# winter storm warning NJ



## iceyman (Mar 1, 2007)

just got put into effect for mid to northern jersey. saying 2-5" for edison. lets see the white stuffffffffffffpayuppayuppayup


----------



## tls22 (Sep 30, 2007)

iceyman;454088 said:


> just got put into effect for mid to northern jersey. saying 2-5" for edison. lets see the white stuffffffffffffpayuppayuppayup


Hell yeah.....im all hook-up ready to go...time for the white gold to fall from the skypayup


----------



## 600rrpilot (Aug 24, 2005)

salter and plow both on and working great...lets hope my front differential makes it through this and sunday then its a complete rebuild. 

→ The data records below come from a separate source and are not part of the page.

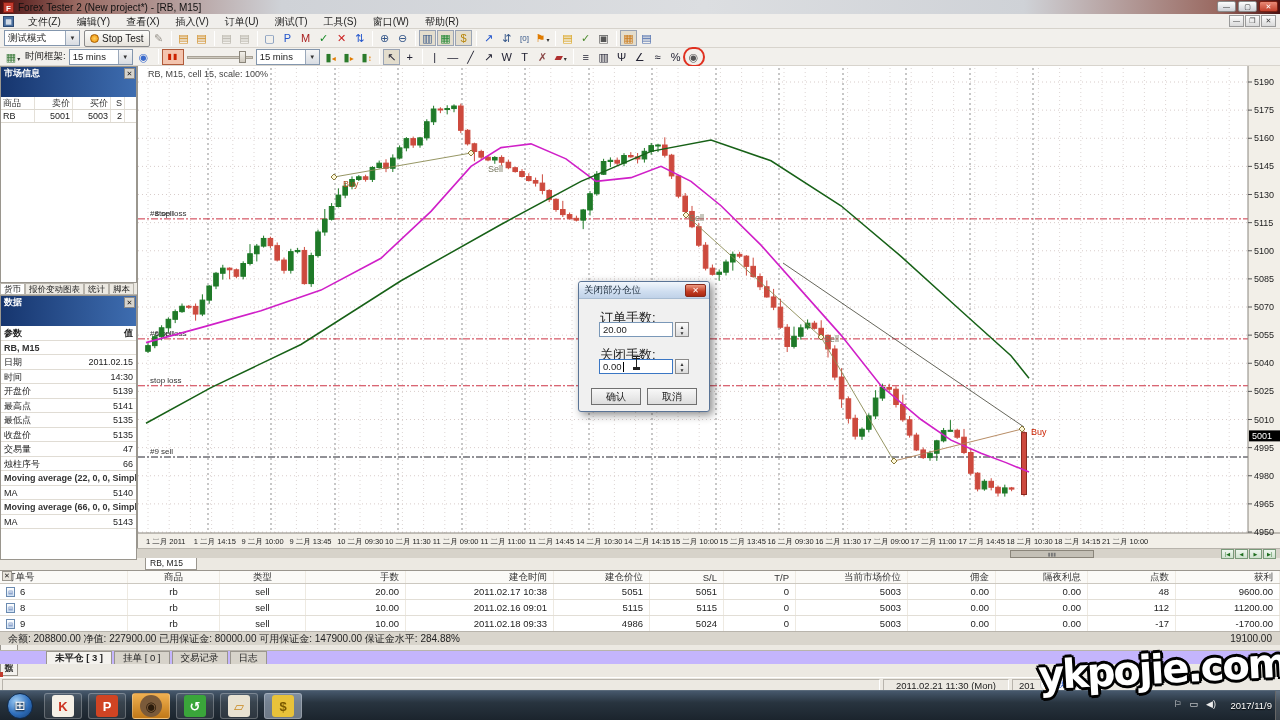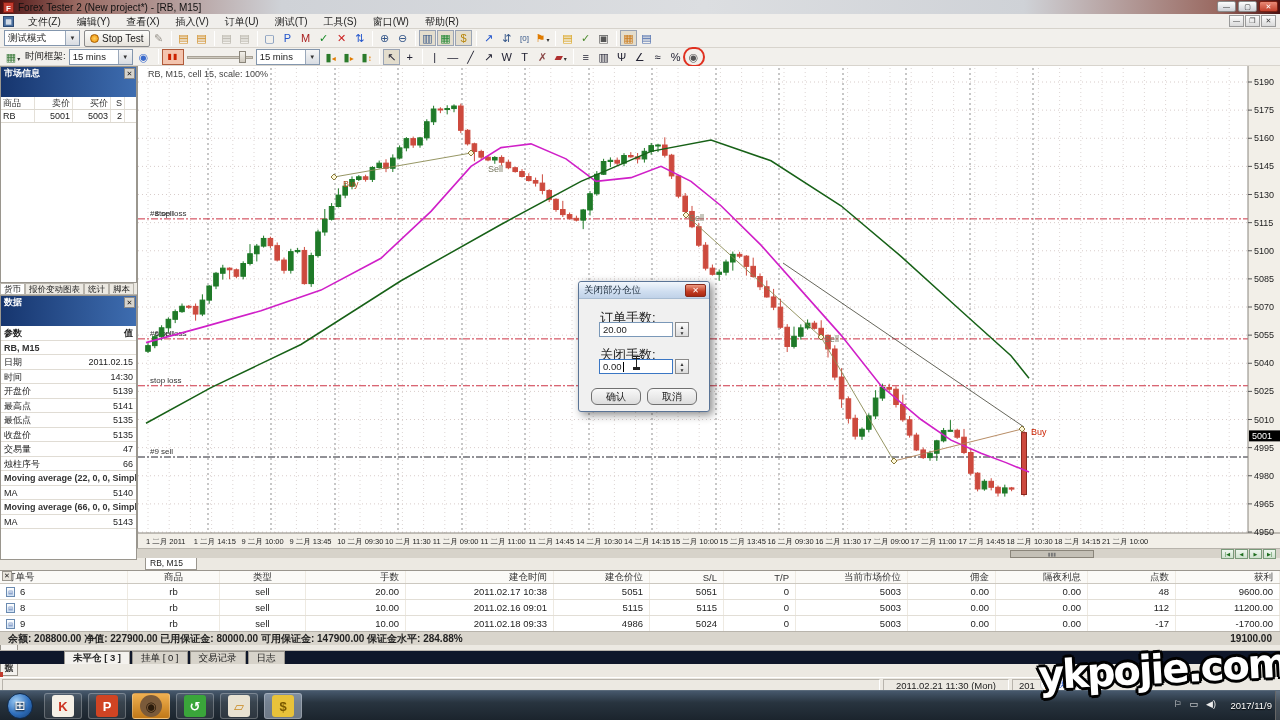"确认" .dbtn { border-radius: 6px -> 0 }
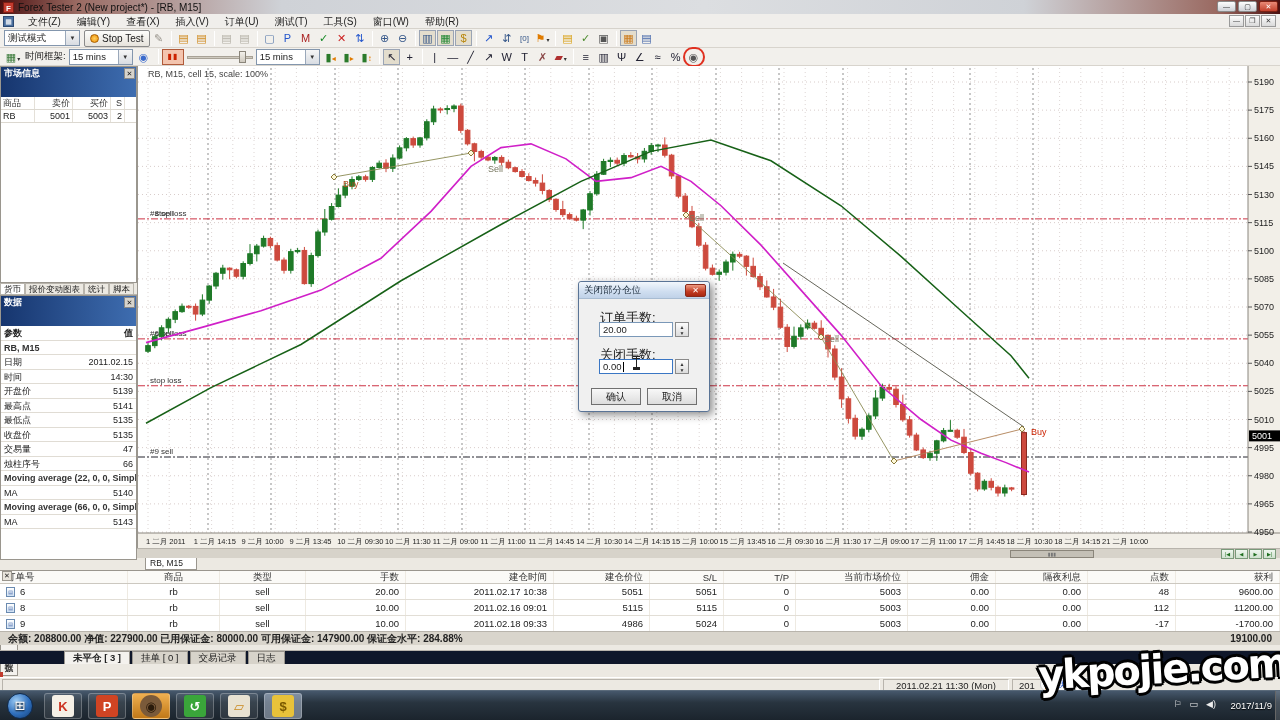"余额: 208800.00 净值: 227900.00 已用保证金:" #summary { font-weight: bold -> normal }
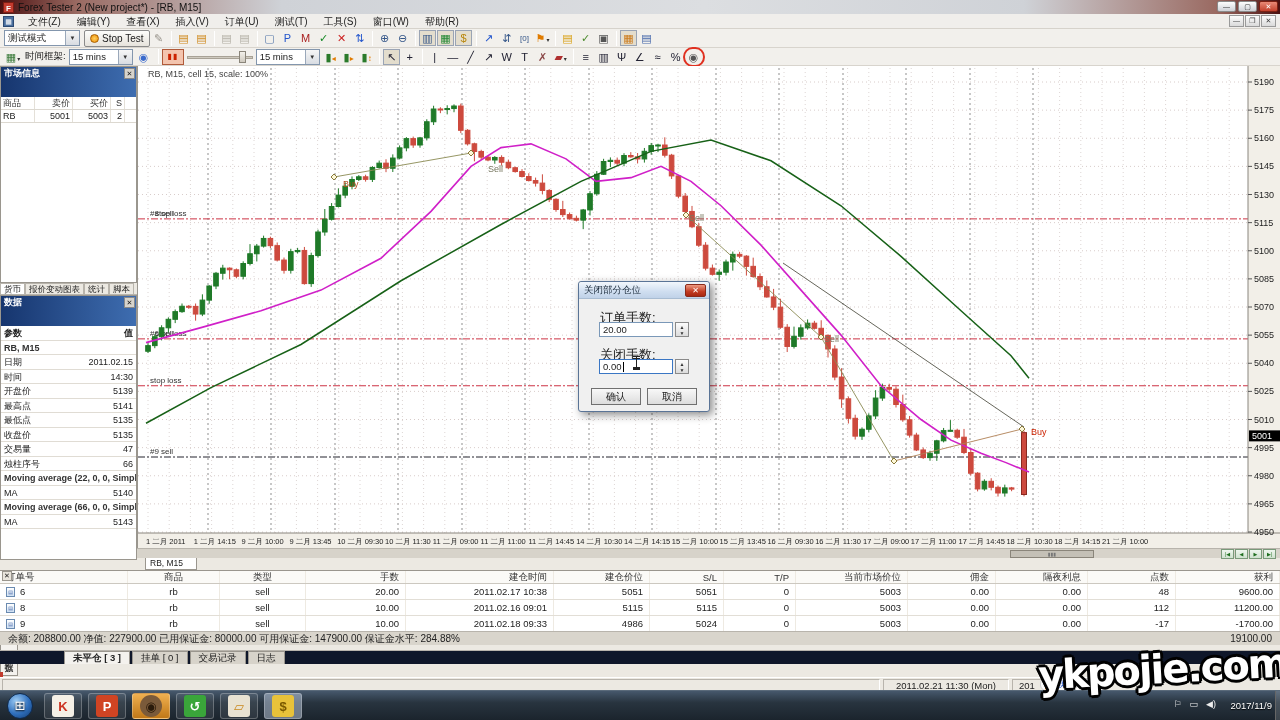"未平仓 [ 3 ]" #bottom-tabs { background: #0f172a -> #c4b5fd; padding-left: 64px -> 46px }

Snow and sleet has begun pretty heavy here in butler nj.


----------



## javaman70 (Nov 11, 2007)

Update for Pocono's. It's been snowing for about 1 1/2 hrs and got about 3 inches already.


----------



## tls22 (Sep 30, 2007)

Here in edison its a slizzard.......been salting and scraping some drive lanes.....wish this was all snow:crying:


----------



## danknight60 (Nov 7, 2006)

*Queens Ny*

queens ny sofar only got slush not sticking at all 
dam dam dam:crying:


----------



## MnM (Sep 23, 2005)

hey tls22. I beleive I saw your truck in the hazlet area during the summer. I was wondering if you are all booked up or are you looking for work?


----------



## tls22 (Sep 30, 2007)

MnM;454842 said:


> hey tls22. I beleive I saw your truck in the hazlet area during the summer. I was wondering if you are all booked up or are you looking for work?


Hey MnM i always look for ur truck in holmdel/hazlet, my bussiness is down there! I live in edison, but i may have a truck down there looking for work! Hit me up with a pm!


----------



## iceyman (Mar 1, 2007)

yea so i didnt get to plow. this is terrible. now saturday is changing to more rain:crying:


----------